Which Comic Characters Need to Be Retired…For Good?

While we were chatting comics a few posts back, we got on the subject of reboots, and specifically DC’s attempt to reboot Hawk and Dove. Which has failed.

Again. This will mark no less than the seventh time DC’s tried to reboot this series in twenty years.

We get it: editors and writers play favorites. And every now and then, somebody mines gold: Peter David turns Jamie Madrox into a funny and engaging character, or James Robinson turns “Starman” into one of the classic books of the ’90s. But it seems like that for every classic hero, there’s some second stringer who tries, and fails, to get rebooted every few years like clockwork.

So, who do you think should be put out to pasture, dumped in an alternate universe, or otherwise gotten rid of? We’ve got a few nominees.

The Punisher

This is every Punisher story ever written: there is a mobster. He annoys the Punisher. He avoids death for three to six issues. He dies. Rinse, repeat.

True, Garth Ennis has breathed new life into Frank: “Welcome Back, Frank”, and then his highly political Max books.

On the other hand, most recently they turned him into the Frankenpunisher. So maybe it’s time to give Frank some closure.

Doctor Fate

The JSA, as a rule, has a hard time in the current DCU: they’re either redundant thanks to the Silver Age, ridiculous thanks to the demands of the time, or goofy enough to need a serious reboot, but DC has even managed to make back-benchers like the Crimson Avenger at least vaguely interesting. All except Fate, since not even DC’s resident Golden Age revivalist James Robinson could ever do much with this one.

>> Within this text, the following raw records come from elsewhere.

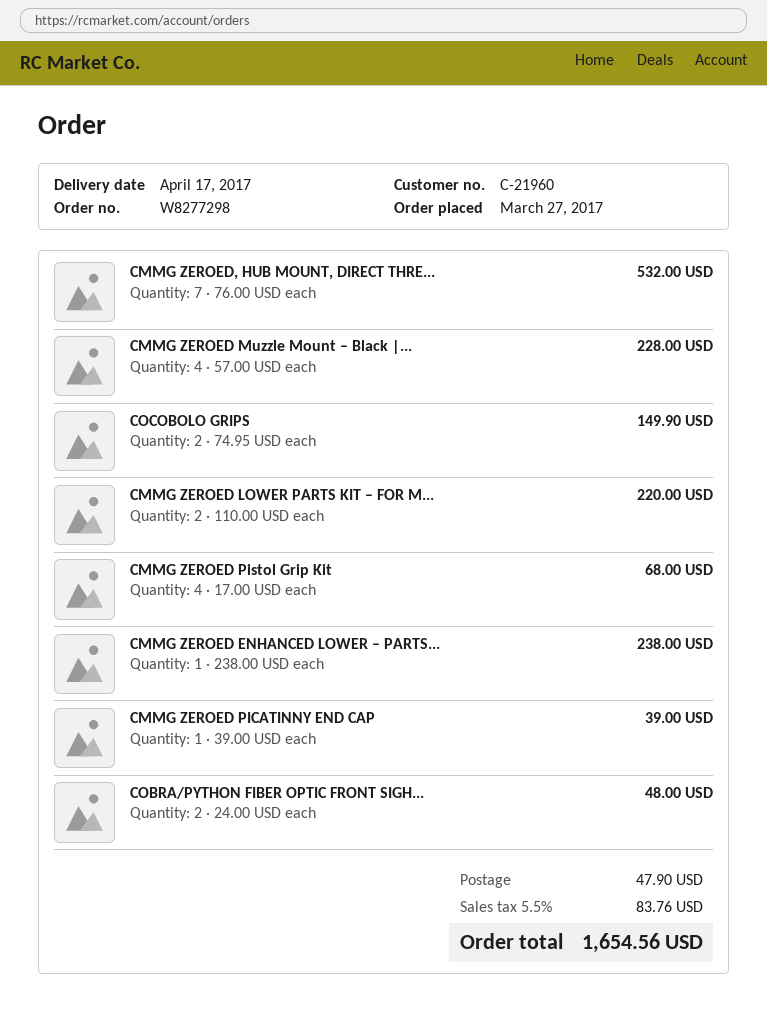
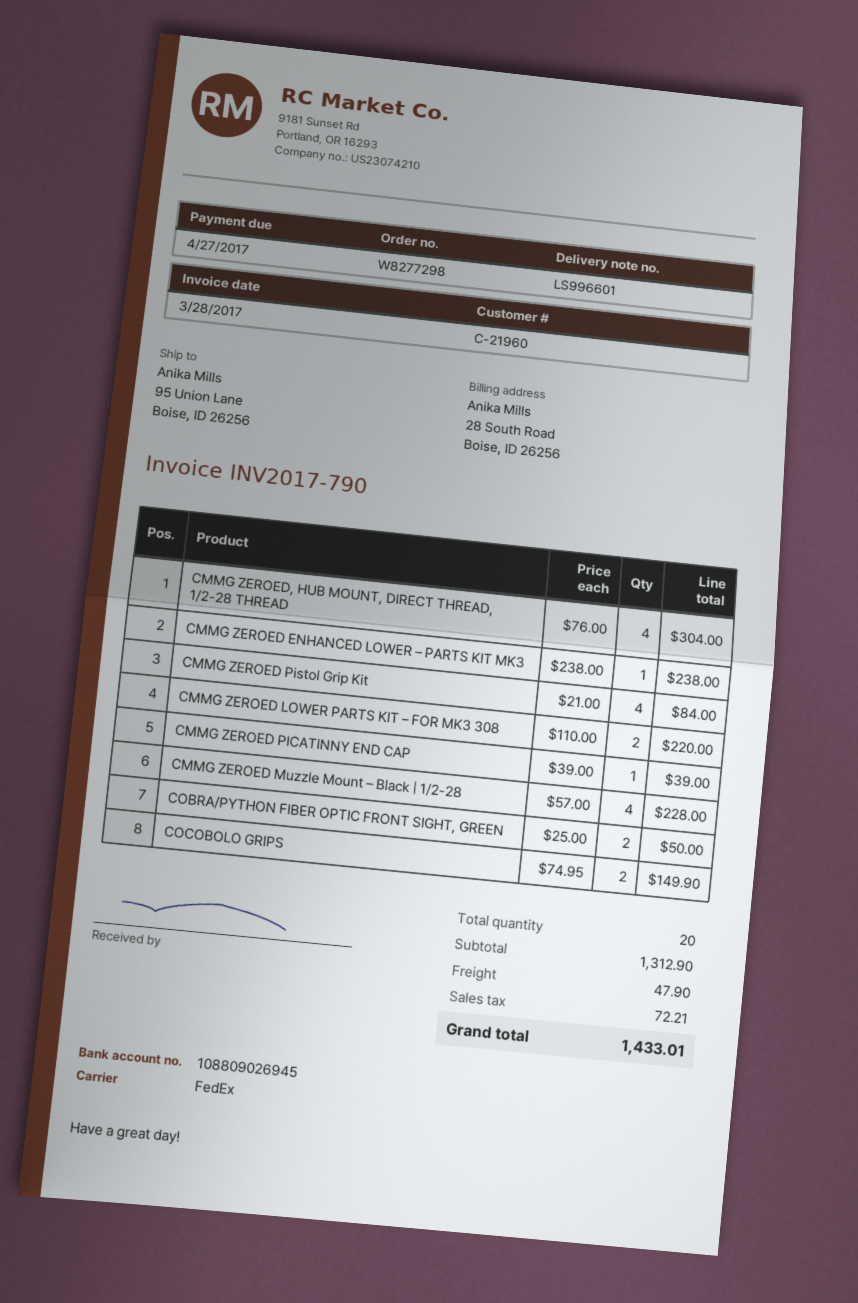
CMMG ZEROED, HUB MOUNT, DIRECT THRE...: 7 x 76.00 = 532.00 -> 4 x 76.00 = 304.00
CMMG ZEROED Pistol Grip Kit: 4 x 17.00 = 68.00 -> 4 x 21.00 = 84.00
COBRA/PYTHON FIBER OPTIC FRONT SIGH...: 2 x 24.00 = 48.00 -> 2 x 25.00 = 50.00
tax: 83.76 -> 72.21
total: 1654.56 -> 1433.01

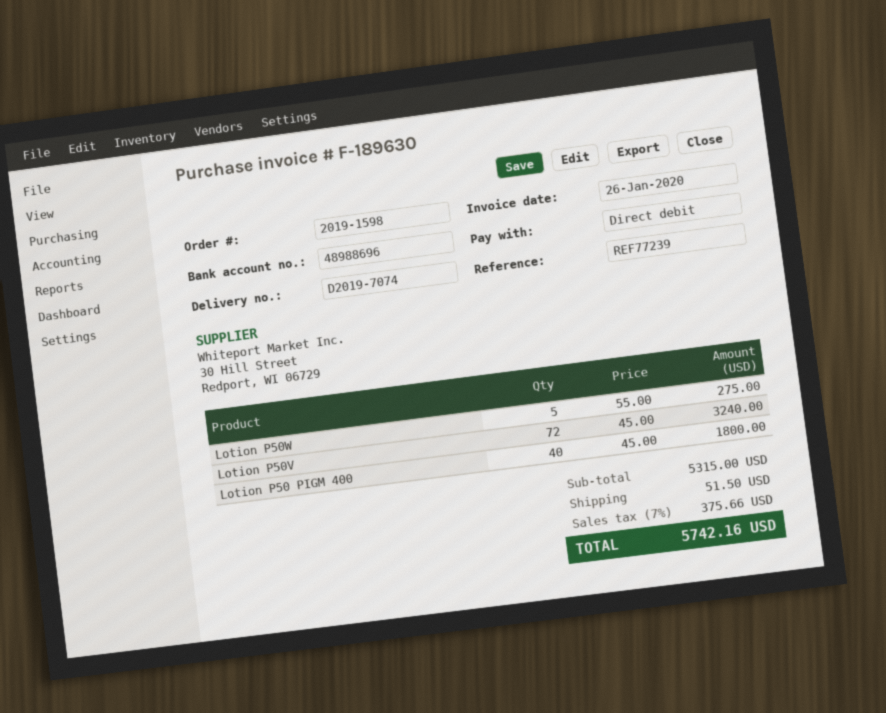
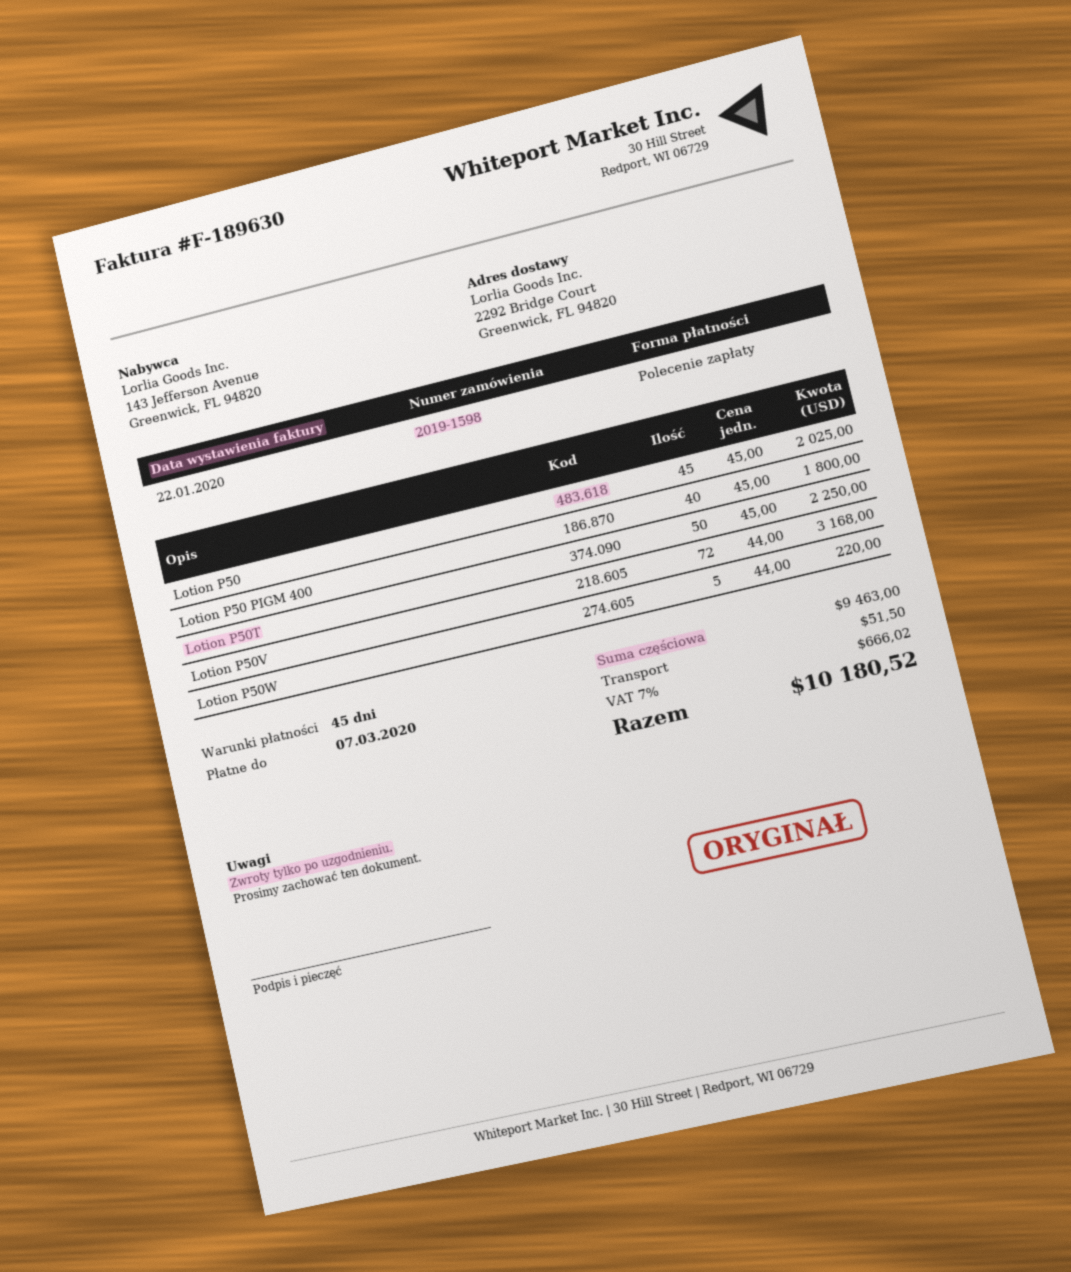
invoice date: 2020-01-26 -> 2020-01-22
Lotion P50W: 5 x 55.00 = 275.00 -> 5 x 44.00 = 220.00
Lotion P50V: 72 x 45.00 = 3240.00 -> 72 x 44.00 = 3168.00
Lotion P50: none -> 45 x 45.00 = 2025.00
Lotion P50T: none -> 50 x 45.00 = 2250.00
subtotal: 5315.00 -> 9463.00
tax: 7% = 375.66 -> 7% = 666.02
total: 5742.16 -> 10180.52

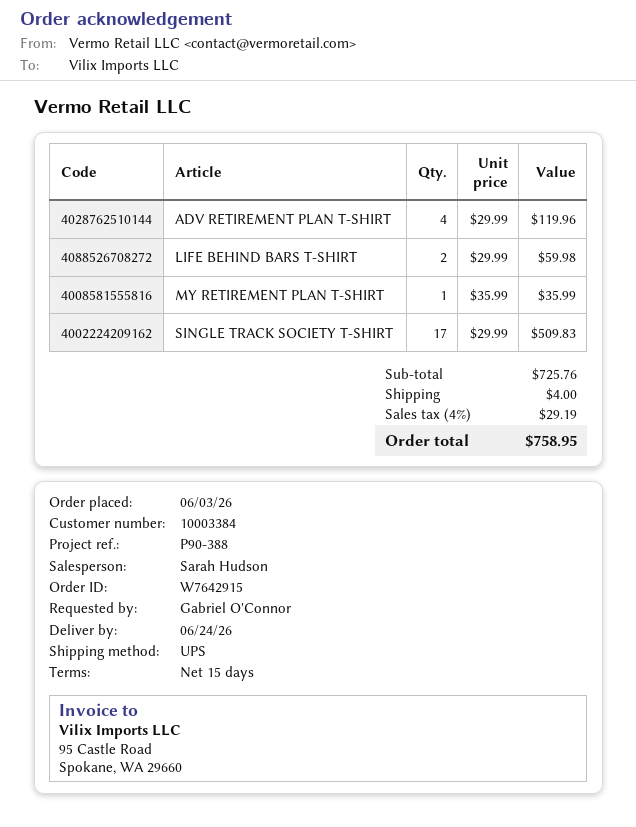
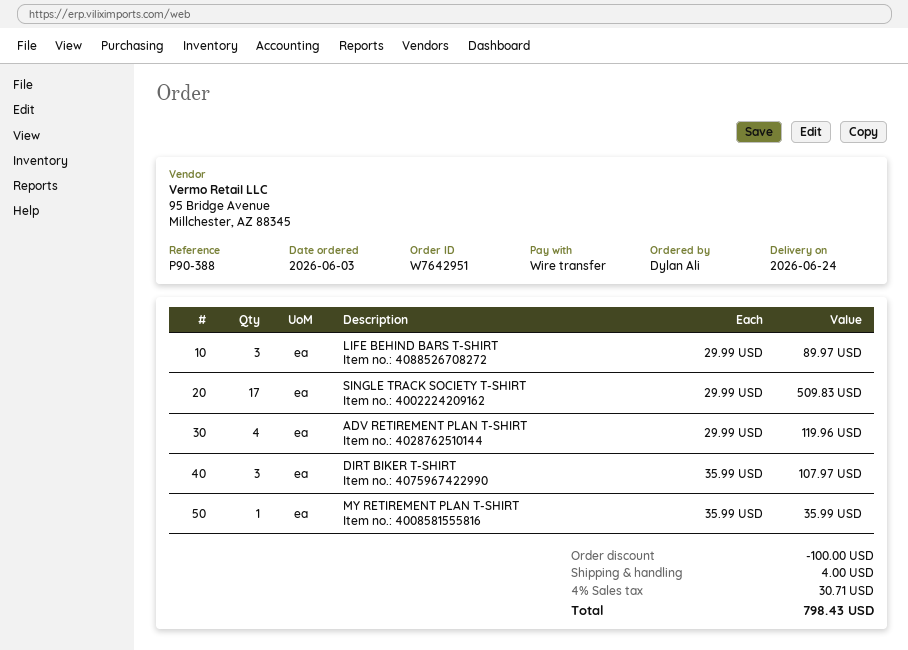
order number: W7642915 -> W7642951
ordered by: Gabriel O'Connor -> Dylan Ali
LIFE BEHIND BARS T-SHIRT: 2 x 29.99 = 59.98 -> 3 x 29.99 = 89.97
DIRT BIKER T-SHIRT: none -> 3 x 35.99 = 107.97
discount: none -> 100.00
tax: 4% = 29.19 -> 4% = 30.71
total: 758.95 -> 798.43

The main problem with Doctor Fate is that he has absolutely no hook whatsoever that isn’t done better somewhere else. Hawkman is constantly reincarnated. The Spectre is the tormented Left Hand of God. Zatanna has daddy issues. Fate is a smug dork in a funny helmet. The closest DC got to making him interesting was putting his helmet in the hands of a washed up drunk in a miniseries that had promise and ultimately went nowhere. It says a lot about Kent Nelson that he’s way more interesting when he’s dead.

At least it beat the time they rebooted him as a supposedly threatening mercenary in a ridiculous mullet.

Spawn

OK, so Spawn hasn’t been constantly rebooted, unless you count the endless attempts to shoehorn him into every conceivable era of human history for the purposes of selling action figures. Which we do, since McFarlane Toys apparently will stop that only when the sun goes out. But he has been beaten into the ground so badly that 200th issue couldn’t even muster some ’90s nostalgia and got terrible reviews. Maybe it’s time to let Al rest?

Venom

Here’s how you know a concept is well past its prime in the Spider-books: Flash Thompson gets dragged into the mess.

We could do an entirely separate bit just on Flash: Spider-Man writers have wasted page after page trying to make this jock interesting. The thing is, they’ve largely succeeded, or at least haven’t failed so badly they drag down the character. Not so much with Venom, although considering he’s a Lovecraftian horror, it’s hard to shoehorn in any character development.

That said, the fact that the current Venom needs a gun, a “Multi-Gun” no less, kind of makes us wonder if Marvel had dug out a pitch from, say, 1995. Maybe it’s time for the symbiote to go back to space.

Captain Marvel

What do you say about a character that last had his heyday sixty years ago?

You’ve got Superman. Everybody knows Superman. Everybody loves, well, enjoys Superman. But nobody cares about Captain Marvel anymore, unless Jeff Smith is involved, and he’s got other things to do. Every attempt to tie him into the larger DCU has been met with yawns, and with reason: he’s just too, well, simple in a universe where even your most boring invincible hero, Superman, at least got some character development.